Enhance the quality of the properties to protect the parties
«The value of the appendix – continued Scoppa – lies here: it does not rigidify the agreement, but makes it more capable of absorbing these differences. Areas, quality of properties, equipment, appliances, furnishings, accessibility, energy efficiency and services are not secondary details, they instead represent decisive information. In this sense, logic is closer to catallaxy: not a value imposed from above, but a framework that collects dispersed data and allows the parties to find a balance. This is the point to be clearly defended. A broad settlement is not a favor to the owners. It is a guarantee for the market. If the landlord finds reasonable conditions, he will be more willing to rent. If the tenant finds a clear, registered and fiscally organized contract, he will have greater protection. If both can move within realistic ranges, agreement arises more easily. The rule must help the contract, not prevent it.
After all, a well-kept property does not arise on its own. It requires maintenance, investments, efficient systems, safety, accessibility, adequate furnishings. If these elements are not recognized, the message is clear: improving a home is not worth it. A serious territorial agreement must instead enhance the best properties, because only in this way can a regular, well-kept and stable housing offer grow”.
The fiscal lever and the objective of liberalization
Scoppa then also analyzes the tax issue. «The state reduction of 25% of the IMU on agreed-fee contracts – highlighted Scoppa – goes in the right direction, but it is not enough. The first step should be the elimination of the IMU on properties rented with this formula; the next, more ambitious step, a progressive liberalization of the rental market. A rented house is not a fixed asset: it hosts people, produces declared income, generates registered contracts and responds to a real need without new public apparatus. The supply crisis also arises from the fact that too many owners consider renting a risk rather than an opportunity. To reverse the trend, new commands are not needed, but contractual freedom, legal certainty, sustainable taxation and rapid protection of property. Territorial agreements can have a useful function only if they remain orientation tools, not market surrogates. When tables, trade union apparatus or administrative criteria claim to decide the value of a home, the result is not greater balance, but less supply.

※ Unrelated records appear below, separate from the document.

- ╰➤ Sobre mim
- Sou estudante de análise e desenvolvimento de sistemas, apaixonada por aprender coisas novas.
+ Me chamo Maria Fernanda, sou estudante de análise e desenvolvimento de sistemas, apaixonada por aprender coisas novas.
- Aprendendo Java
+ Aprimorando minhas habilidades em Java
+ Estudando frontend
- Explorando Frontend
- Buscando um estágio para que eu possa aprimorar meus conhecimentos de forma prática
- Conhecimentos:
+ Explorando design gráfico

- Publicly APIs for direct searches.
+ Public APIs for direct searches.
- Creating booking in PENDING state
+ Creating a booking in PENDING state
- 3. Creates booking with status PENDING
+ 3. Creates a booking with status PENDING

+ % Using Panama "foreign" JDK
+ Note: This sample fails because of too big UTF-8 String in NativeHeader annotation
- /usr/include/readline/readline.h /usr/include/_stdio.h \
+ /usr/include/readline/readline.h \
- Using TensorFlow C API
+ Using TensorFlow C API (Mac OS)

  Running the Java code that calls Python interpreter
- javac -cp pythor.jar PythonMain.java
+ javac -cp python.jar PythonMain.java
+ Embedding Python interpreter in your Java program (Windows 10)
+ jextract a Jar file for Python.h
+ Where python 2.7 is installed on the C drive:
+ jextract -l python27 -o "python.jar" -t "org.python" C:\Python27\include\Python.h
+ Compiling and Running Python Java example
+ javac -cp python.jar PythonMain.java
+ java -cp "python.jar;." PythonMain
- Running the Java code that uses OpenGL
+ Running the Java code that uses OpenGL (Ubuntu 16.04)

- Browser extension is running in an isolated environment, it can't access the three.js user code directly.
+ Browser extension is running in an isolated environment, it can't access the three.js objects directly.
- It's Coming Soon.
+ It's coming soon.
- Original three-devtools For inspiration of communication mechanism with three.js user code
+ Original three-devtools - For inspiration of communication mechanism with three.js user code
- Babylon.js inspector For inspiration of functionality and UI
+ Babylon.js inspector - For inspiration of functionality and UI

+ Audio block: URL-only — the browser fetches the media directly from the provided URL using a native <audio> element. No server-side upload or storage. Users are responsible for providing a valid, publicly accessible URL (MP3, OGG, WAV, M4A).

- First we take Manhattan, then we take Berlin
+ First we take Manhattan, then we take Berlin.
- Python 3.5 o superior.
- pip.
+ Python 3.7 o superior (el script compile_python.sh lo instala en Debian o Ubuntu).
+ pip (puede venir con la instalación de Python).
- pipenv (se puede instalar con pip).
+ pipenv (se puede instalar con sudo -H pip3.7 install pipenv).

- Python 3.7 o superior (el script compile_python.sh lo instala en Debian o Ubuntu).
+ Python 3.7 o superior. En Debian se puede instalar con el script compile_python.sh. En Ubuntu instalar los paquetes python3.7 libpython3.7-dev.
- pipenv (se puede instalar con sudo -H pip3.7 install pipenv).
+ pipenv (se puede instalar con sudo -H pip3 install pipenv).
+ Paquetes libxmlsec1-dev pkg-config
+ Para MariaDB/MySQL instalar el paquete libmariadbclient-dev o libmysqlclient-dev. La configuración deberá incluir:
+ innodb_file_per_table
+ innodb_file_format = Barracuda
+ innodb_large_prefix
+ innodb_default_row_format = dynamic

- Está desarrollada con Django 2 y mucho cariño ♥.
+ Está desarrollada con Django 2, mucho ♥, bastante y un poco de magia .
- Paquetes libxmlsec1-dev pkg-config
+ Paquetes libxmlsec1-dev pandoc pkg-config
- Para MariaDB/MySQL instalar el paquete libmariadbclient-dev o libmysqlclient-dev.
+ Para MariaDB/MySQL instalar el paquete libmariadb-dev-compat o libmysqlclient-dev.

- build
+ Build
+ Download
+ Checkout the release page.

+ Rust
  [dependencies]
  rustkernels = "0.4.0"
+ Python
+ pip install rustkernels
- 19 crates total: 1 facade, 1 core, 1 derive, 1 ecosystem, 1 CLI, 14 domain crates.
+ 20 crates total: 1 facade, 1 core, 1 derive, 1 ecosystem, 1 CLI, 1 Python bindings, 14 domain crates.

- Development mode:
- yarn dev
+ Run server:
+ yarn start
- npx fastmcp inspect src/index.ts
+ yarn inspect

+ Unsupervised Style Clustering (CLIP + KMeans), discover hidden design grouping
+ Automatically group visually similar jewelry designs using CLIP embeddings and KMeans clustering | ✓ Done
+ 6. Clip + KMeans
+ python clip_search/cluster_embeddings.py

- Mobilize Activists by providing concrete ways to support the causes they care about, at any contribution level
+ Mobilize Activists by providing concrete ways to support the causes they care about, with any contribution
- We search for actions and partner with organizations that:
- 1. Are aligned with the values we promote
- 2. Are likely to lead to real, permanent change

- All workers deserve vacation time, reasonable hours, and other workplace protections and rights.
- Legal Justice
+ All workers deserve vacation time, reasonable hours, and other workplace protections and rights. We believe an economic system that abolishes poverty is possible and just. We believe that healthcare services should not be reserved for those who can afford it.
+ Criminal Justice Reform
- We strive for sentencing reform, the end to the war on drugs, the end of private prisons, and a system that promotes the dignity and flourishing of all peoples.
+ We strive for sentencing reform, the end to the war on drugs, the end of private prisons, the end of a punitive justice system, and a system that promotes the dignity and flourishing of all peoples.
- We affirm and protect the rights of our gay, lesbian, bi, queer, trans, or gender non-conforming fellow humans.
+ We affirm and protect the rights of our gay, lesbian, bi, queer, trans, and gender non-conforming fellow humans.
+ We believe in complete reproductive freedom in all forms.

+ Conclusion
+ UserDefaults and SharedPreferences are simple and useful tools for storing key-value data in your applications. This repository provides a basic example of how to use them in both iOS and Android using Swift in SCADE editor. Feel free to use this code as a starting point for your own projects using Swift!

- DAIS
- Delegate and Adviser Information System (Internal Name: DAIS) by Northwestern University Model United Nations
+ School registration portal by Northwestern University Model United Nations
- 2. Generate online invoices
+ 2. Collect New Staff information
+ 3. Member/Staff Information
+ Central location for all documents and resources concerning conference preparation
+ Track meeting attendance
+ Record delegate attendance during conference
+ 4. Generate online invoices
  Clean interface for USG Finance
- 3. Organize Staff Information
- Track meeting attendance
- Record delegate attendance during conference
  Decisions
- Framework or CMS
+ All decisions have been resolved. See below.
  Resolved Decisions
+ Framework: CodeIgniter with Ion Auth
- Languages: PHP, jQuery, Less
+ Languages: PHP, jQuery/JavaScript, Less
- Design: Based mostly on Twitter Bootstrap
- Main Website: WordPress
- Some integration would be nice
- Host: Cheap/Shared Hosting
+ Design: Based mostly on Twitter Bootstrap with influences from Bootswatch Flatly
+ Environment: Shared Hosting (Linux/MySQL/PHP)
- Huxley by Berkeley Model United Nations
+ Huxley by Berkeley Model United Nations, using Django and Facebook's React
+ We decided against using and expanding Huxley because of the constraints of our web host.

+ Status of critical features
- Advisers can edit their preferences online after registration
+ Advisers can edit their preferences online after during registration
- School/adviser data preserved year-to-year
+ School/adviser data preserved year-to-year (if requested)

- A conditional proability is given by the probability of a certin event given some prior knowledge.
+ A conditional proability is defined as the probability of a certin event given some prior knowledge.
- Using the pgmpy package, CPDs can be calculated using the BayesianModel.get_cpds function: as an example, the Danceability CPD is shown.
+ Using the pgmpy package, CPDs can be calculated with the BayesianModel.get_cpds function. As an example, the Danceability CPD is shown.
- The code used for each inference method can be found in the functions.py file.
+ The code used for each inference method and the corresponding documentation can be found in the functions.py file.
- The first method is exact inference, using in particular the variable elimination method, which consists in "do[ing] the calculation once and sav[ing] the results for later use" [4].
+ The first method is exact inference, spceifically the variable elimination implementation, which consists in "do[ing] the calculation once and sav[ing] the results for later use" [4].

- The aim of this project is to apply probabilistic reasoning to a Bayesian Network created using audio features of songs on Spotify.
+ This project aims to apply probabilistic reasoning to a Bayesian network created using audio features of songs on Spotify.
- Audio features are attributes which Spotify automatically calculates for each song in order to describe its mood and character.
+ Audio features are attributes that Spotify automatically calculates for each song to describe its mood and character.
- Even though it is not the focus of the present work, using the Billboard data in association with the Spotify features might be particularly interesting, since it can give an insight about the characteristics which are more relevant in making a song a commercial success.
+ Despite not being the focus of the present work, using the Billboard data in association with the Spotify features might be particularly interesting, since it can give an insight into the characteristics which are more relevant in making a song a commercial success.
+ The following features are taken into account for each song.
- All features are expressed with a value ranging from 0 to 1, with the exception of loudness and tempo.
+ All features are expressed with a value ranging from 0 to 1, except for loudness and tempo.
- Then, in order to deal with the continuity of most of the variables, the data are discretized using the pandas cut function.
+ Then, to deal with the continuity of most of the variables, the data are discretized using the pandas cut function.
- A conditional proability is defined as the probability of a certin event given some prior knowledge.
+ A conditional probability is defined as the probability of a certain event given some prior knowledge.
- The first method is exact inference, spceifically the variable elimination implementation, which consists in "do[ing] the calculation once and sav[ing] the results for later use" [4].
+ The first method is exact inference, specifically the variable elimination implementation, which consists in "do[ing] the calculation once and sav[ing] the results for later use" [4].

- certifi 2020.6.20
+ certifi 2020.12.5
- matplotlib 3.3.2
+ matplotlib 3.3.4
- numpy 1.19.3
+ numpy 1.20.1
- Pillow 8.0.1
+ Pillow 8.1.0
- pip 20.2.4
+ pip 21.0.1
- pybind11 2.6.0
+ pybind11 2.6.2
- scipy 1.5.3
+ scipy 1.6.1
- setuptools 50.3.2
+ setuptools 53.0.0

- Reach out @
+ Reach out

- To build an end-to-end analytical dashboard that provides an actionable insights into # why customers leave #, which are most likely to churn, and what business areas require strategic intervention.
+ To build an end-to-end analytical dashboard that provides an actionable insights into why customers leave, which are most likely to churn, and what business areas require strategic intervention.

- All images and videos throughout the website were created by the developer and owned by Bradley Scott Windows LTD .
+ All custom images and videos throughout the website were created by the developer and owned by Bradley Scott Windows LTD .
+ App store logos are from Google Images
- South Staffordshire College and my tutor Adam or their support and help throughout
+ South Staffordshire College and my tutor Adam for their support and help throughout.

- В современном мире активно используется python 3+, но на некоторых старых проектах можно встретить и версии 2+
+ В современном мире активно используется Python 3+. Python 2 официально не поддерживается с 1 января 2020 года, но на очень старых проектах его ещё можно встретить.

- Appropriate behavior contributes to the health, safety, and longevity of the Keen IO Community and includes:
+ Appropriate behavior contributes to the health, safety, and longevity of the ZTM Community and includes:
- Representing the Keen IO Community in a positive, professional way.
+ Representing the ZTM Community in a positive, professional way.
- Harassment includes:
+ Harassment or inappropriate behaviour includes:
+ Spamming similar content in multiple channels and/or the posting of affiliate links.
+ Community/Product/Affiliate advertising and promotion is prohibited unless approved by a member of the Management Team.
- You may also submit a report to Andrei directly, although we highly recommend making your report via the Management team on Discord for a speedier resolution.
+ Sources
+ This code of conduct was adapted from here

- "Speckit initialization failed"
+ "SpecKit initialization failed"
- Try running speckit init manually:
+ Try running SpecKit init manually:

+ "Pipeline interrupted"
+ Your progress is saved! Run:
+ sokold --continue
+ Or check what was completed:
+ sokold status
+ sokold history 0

A message of simplification from the Calabrian capital
This is why «a clear message can therefore be sent from the capital of the Calabria region: territorial agreements are useful if they open up possibilities, not if they close them off. They must accompany supply and demand, not replace them. They must allow owners and tenants to enjoy the benefits provided by law without turning negotiation into an obstacle course. The direction – concluded Scoppa – should be simple: liberalize, simplify, reduce the tax burden and make renting convenient. To help those looking for a home, the first step is not to discourage those who might offer it.”